The legionary fortress was established as the basecamp of the Legio V Macedonica from 166 to 274, and was also named Potaissa.

From the reign of Gordian III (238-244) numerous treasures were excavated from Turda, Țaga, Viișoara, and Mărtinești, showing that in this time the defense was breaking under the Carps, Goths, Gepids, and Vandals.

Objects dated to post-Aurelian retreat found at the site (for example an inscribed onyx gem depicting the Good Shepherd, and silver coins of Diocletian) together with a large burial containing sarcophagi and a cremation stone box point at continuous habitation until the early fifth century. The situation changes in the next two centuries when dwellings and cemeteries superpose the Roman site, in a similar manner to Apulum and Sirmium. After conquering the place, the Huns settled down near. From this time three solidus were found from graves. Burying with coins was a Gepid tradition not typical of the Huns, meaning that they settled their vassals in Transylvania too.
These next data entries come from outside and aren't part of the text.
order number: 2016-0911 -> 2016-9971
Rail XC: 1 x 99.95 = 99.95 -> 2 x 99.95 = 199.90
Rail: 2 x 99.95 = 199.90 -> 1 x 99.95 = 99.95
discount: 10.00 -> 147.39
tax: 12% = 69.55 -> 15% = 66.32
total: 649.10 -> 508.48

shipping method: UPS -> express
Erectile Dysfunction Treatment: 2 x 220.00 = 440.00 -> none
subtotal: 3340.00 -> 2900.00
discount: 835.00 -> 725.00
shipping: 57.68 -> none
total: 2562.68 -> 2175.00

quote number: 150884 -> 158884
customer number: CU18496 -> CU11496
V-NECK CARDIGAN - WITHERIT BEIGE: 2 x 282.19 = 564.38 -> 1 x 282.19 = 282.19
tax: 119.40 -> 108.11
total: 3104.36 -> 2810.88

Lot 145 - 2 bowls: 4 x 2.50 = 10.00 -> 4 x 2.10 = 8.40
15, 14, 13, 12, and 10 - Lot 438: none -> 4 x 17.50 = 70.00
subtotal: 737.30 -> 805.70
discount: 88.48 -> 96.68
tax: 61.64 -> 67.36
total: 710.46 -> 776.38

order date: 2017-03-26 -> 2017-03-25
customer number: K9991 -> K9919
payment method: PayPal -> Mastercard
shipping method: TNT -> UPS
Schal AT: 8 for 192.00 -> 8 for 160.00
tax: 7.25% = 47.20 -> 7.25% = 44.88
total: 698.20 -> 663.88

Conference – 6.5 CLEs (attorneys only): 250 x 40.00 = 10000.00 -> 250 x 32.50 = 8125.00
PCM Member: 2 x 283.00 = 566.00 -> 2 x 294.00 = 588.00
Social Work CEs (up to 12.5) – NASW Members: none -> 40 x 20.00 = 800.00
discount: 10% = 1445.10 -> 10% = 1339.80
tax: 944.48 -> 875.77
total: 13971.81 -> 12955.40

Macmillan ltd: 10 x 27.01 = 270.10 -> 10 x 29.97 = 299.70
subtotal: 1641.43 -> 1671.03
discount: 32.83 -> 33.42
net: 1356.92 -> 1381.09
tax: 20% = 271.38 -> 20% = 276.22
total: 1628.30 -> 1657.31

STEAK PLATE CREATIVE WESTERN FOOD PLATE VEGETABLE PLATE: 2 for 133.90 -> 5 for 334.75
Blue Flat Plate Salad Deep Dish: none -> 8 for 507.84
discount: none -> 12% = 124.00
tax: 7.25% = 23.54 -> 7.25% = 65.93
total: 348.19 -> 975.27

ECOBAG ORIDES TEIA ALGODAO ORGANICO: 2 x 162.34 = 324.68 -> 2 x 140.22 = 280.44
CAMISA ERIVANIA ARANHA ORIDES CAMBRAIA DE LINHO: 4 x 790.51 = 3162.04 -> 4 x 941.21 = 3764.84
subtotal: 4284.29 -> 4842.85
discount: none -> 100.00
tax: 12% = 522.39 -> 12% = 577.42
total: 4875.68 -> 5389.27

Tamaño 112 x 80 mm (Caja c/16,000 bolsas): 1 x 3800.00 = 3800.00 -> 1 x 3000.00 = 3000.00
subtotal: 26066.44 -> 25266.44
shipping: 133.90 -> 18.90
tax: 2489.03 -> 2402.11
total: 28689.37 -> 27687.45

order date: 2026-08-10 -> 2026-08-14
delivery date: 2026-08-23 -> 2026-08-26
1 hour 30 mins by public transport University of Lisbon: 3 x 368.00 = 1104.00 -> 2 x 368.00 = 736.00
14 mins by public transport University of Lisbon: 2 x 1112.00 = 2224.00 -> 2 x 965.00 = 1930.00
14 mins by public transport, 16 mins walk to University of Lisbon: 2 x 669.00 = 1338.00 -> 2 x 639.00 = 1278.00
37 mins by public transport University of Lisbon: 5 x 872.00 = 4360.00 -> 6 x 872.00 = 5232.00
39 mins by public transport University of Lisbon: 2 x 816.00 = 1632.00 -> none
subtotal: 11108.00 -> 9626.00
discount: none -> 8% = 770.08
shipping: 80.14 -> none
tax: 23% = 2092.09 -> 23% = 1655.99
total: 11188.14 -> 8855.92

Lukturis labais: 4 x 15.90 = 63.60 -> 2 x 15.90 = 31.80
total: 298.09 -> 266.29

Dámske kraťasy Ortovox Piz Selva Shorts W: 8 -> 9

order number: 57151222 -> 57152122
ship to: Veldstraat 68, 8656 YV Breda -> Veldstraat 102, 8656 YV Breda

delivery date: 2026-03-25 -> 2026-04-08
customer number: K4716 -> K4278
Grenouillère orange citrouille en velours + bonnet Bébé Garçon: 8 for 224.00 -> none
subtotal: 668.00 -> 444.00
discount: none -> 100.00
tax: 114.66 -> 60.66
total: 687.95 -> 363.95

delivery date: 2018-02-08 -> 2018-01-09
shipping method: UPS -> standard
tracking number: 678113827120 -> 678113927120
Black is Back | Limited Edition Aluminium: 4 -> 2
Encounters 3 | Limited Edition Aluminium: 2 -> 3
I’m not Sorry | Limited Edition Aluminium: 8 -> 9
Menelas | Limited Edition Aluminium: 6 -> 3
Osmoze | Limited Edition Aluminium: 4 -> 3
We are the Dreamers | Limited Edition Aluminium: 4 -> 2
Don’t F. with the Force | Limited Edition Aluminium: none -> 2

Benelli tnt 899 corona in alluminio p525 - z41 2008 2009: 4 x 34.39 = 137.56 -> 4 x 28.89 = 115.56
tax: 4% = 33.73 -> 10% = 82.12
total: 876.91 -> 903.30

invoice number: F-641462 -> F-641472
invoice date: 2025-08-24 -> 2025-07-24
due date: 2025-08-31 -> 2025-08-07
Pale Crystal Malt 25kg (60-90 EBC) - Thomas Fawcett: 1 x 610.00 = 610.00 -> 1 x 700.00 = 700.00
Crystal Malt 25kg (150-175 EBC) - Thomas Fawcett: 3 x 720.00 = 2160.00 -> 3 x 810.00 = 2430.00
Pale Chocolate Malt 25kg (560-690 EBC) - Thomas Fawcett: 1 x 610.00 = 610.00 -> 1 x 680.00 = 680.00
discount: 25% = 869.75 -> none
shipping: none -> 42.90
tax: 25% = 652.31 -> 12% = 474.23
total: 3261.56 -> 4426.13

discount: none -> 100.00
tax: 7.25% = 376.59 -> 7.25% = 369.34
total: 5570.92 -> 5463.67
===Middle Age and Early Modern Era ===

The territory changed hands between the Gepids and Langobards multiple times before both were expelled by the Avars.

After the Hungarian conquest, the kindred Kalocsa settled here. Their center was called Tordavár ("castle of Torda"), and another important estate was Tordalaka ("home of Torda") as of 1075. The name probably derives from Old Bulgarian *tvьrdъ meaning citadel, fortress.

Saxons settled in the area in the 12th century. Much of the town was destroyed during the Tatar invasion in 1241–1242, however most of its inhabitants survived by hiding in the cave system. King Stephen V ensured its quick revival by giving privileges.

On January 8, 1288, Ladislaus IV attended the first national assembly in Torda and recruited an army of Transylvanians to repel the Cuman invasion. He pursued the Cumans back to the border. During this time the Hungarians were the absolute majority in the city. Numerous meetings were held here afterwards.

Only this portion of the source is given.